Screenshot and code edit data:
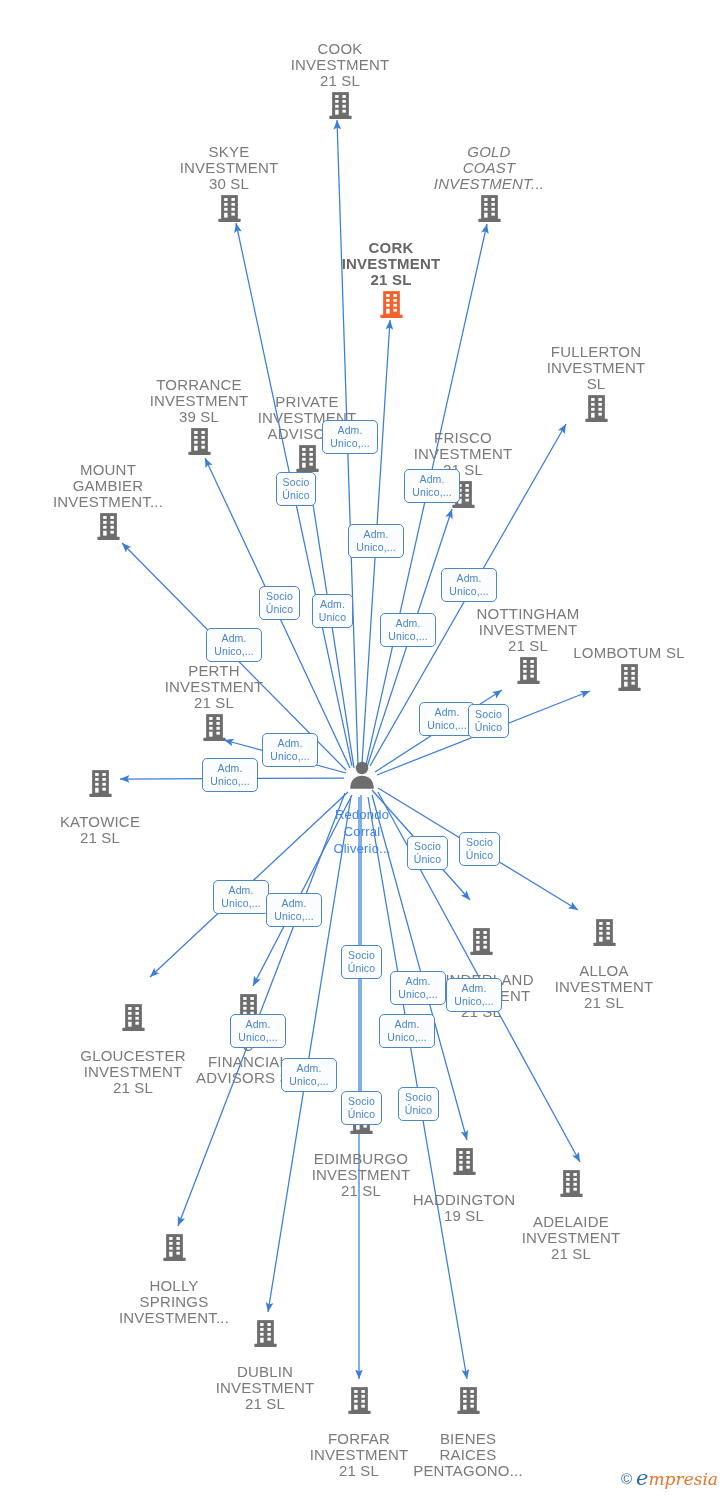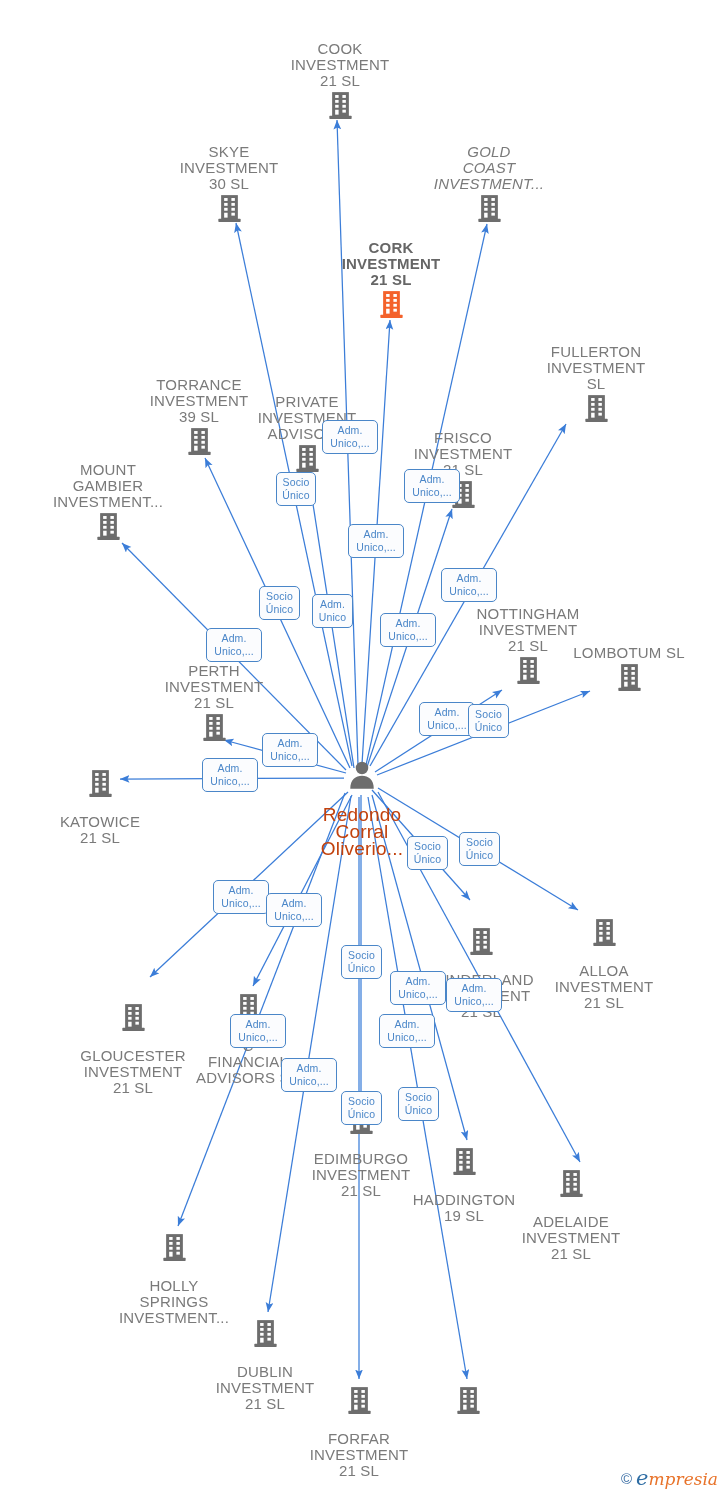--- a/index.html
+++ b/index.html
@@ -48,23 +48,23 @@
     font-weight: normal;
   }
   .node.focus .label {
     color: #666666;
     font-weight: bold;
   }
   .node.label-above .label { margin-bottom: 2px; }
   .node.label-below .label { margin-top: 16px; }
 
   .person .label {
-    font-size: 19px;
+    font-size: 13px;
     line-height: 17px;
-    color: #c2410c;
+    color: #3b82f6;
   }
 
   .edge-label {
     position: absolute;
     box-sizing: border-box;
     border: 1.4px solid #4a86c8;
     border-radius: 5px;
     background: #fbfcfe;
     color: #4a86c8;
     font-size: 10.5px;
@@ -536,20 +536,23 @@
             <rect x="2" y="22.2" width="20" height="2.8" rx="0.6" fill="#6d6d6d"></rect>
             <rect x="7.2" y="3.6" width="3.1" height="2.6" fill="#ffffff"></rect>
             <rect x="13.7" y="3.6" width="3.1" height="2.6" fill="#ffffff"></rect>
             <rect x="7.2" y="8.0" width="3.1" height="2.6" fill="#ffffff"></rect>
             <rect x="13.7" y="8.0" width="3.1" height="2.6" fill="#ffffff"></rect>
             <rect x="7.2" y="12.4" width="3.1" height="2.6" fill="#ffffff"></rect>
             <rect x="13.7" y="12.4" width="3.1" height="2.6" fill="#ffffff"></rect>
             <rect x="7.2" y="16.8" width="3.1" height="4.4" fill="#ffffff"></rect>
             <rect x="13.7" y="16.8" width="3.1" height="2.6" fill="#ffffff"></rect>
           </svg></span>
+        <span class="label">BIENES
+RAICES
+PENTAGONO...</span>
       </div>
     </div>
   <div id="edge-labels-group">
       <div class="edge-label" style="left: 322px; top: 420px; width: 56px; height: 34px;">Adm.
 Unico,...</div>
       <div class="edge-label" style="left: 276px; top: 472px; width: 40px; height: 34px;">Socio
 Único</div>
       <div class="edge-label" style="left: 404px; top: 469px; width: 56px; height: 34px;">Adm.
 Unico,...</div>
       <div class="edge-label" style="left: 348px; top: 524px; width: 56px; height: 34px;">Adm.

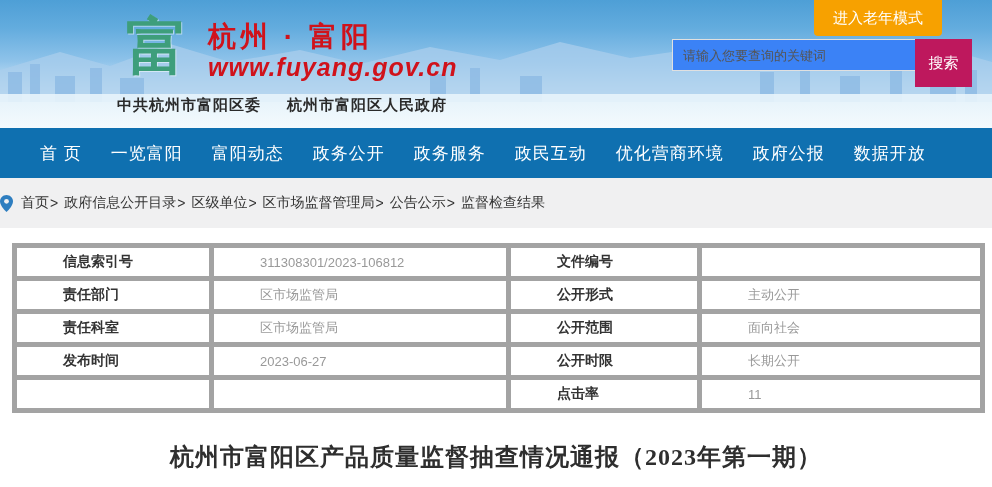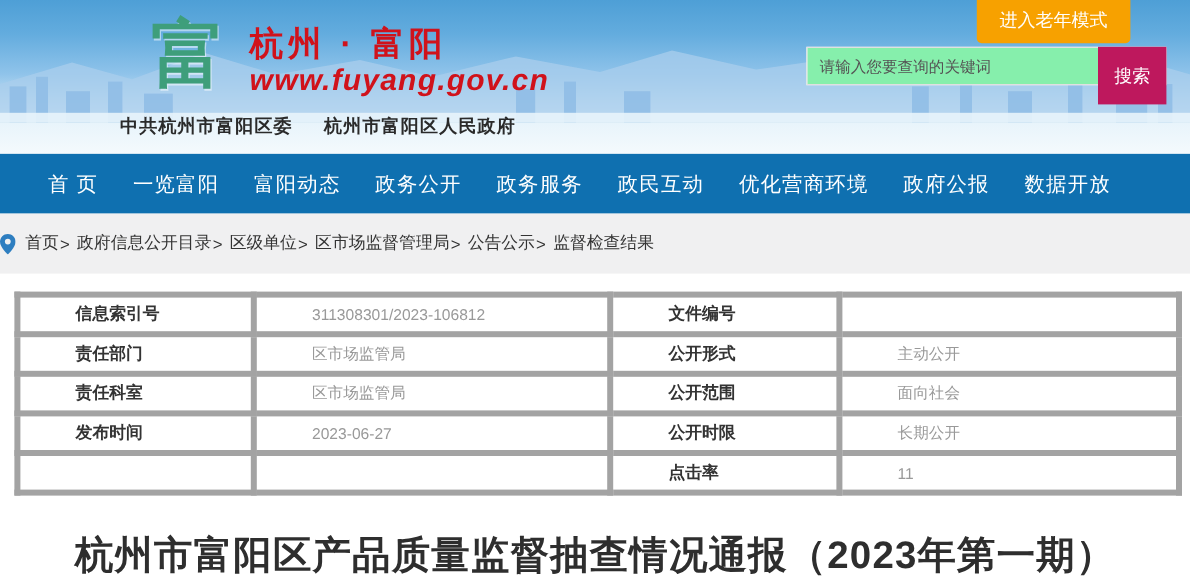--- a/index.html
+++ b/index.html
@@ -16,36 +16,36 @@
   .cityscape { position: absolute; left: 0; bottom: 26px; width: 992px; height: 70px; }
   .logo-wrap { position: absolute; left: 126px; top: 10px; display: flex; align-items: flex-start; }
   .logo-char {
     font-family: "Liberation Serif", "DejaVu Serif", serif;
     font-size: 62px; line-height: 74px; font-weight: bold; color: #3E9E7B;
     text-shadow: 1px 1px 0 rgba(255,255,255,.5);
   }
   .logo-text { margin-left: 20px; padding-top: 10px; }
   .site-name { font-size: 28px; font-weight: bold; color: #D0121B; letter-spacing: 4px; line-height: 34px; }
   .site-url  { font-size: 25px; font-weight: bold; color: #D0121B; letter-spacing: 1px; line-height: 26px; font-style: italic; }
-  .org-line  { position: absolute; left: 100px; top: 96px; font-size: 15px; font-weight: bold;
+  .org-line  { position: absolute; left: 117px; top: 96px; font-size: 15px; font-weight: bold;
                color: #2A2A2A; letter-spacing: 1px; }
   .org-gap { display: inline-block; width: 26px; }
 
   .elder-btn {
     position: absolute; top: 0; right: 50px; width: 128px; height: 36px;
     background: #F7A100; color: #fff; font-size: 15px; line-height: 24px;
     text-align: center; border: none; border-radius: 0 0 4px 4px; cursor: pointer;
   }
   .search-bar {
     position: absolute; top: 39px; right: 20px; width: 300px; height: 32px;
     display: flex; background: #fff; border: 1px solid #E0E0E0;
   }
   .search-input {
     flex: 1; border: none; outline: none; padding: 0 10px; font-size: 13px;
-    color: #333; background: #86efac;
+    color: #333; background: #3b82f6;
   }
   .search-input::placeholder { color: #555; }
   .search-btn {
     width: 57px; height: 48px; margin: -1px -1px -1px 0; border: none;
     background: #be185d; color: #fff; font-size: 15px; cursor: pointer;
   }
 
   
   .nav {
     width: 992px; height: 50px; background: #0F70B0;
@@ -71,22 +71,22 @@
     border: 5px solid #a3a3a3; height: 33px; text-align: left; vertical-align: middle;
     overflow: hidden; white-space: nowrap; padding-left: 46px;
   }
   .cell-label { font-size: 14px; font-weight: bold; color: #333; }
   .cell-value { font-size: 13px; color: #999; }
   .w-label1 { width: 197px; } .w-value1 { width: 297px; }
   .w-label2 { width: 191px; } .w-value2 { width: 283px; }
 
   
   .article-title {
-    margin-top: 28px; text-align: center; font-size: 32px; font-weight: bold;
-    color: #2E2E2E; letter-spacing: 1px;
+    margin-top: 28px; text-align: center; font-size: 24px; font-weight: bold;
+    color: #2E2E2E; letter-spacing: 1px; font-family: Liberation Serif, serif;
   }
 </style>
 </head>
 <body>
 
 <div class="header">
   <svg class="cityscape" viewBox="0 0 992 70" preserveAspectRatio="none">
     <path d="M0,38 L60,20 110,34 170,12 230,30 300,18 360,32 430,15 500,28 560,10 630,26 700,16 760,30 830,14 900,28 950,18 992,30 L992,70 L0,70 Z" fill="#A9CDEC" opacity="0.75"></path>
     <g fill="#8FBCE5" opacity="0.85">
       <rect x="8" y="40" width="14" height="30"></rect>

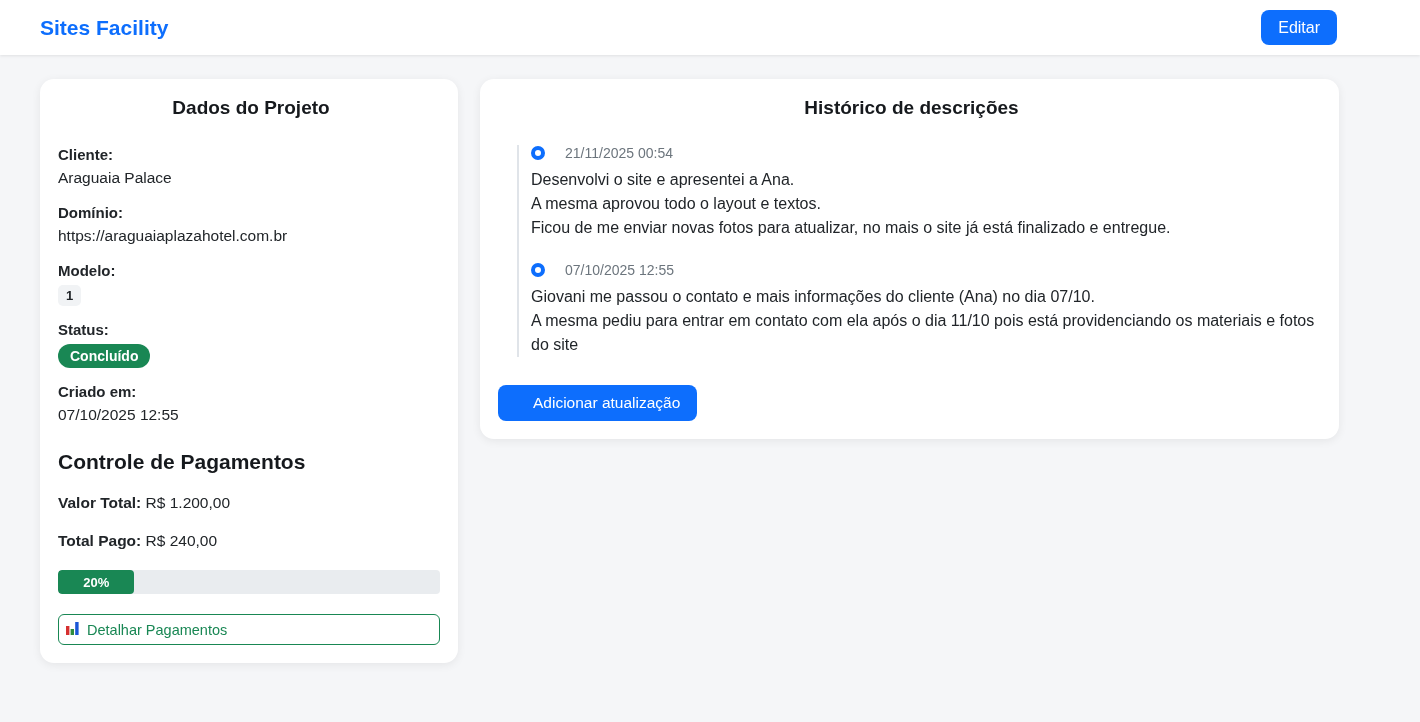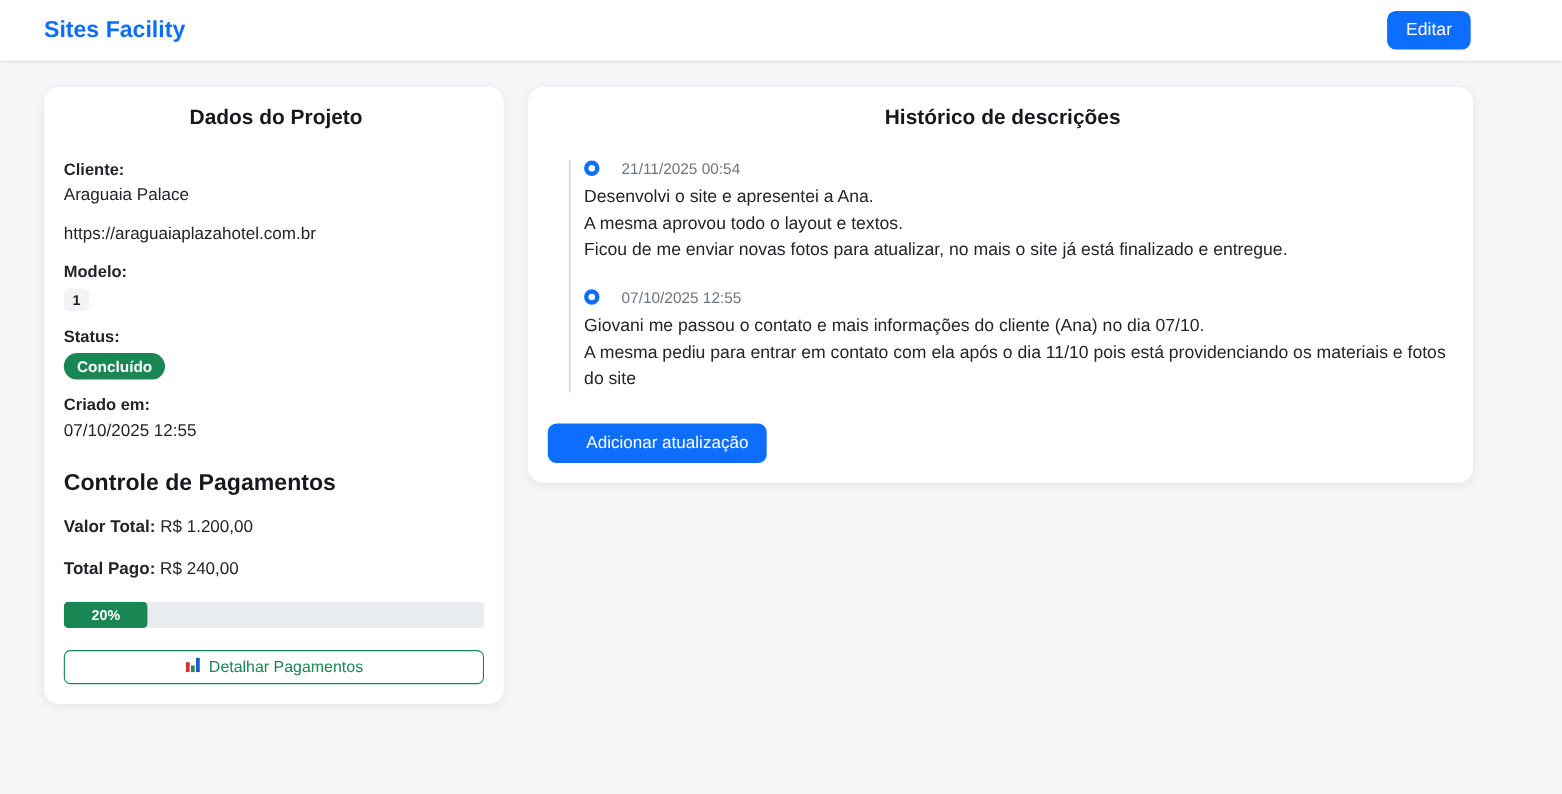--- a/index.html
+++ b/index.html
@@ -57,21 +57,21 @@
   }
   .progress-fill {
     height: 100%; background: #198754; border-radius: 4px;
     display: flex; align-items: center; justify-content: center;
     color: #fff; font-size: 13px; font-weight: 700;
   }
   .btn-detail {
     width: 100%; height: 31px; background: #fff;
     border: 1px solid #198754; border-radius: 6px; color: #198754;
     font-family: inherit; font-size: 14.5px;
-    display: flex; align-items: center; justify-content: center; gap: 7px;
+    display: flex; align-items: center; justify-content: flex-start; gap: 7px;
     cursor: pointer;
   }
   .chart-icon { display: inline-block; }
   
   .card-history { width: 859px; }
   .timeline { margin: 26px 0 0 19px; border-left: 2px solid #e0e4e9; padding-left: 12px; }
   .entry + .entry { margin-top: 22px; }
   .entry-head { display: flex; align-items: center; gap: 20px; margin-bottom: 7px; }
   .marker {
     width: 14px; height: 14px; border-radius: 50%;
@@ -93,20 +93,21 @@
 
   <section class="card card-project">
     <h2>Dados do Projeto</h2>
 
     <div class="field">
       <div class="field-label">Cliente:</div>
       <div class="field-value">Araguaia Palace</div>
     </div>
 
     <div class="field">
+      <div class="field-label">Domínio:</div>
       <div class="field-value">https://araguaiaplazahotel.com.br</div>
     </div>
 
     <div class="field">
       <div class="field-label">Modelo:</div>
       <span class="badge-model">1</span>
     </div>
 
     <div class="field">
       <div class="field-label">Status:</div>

Your instructions:
The lines to extract from the data above begin with the line containing "border: 5px solid" and end with the line containing "13px; color: #999;". Extract them exactly, including both.

Task solution:
     border: 5px solid #a3a3a3; height: 33px; text-align: left; vertical-align: middle;
     overflow: hidden; white-space: nowrap; padding-left: 46px;
   }
   .cell-label { font-size: 14px; font-weight: bold; color: #333; }
   .cell-value { font-size: 13px; color: #999; }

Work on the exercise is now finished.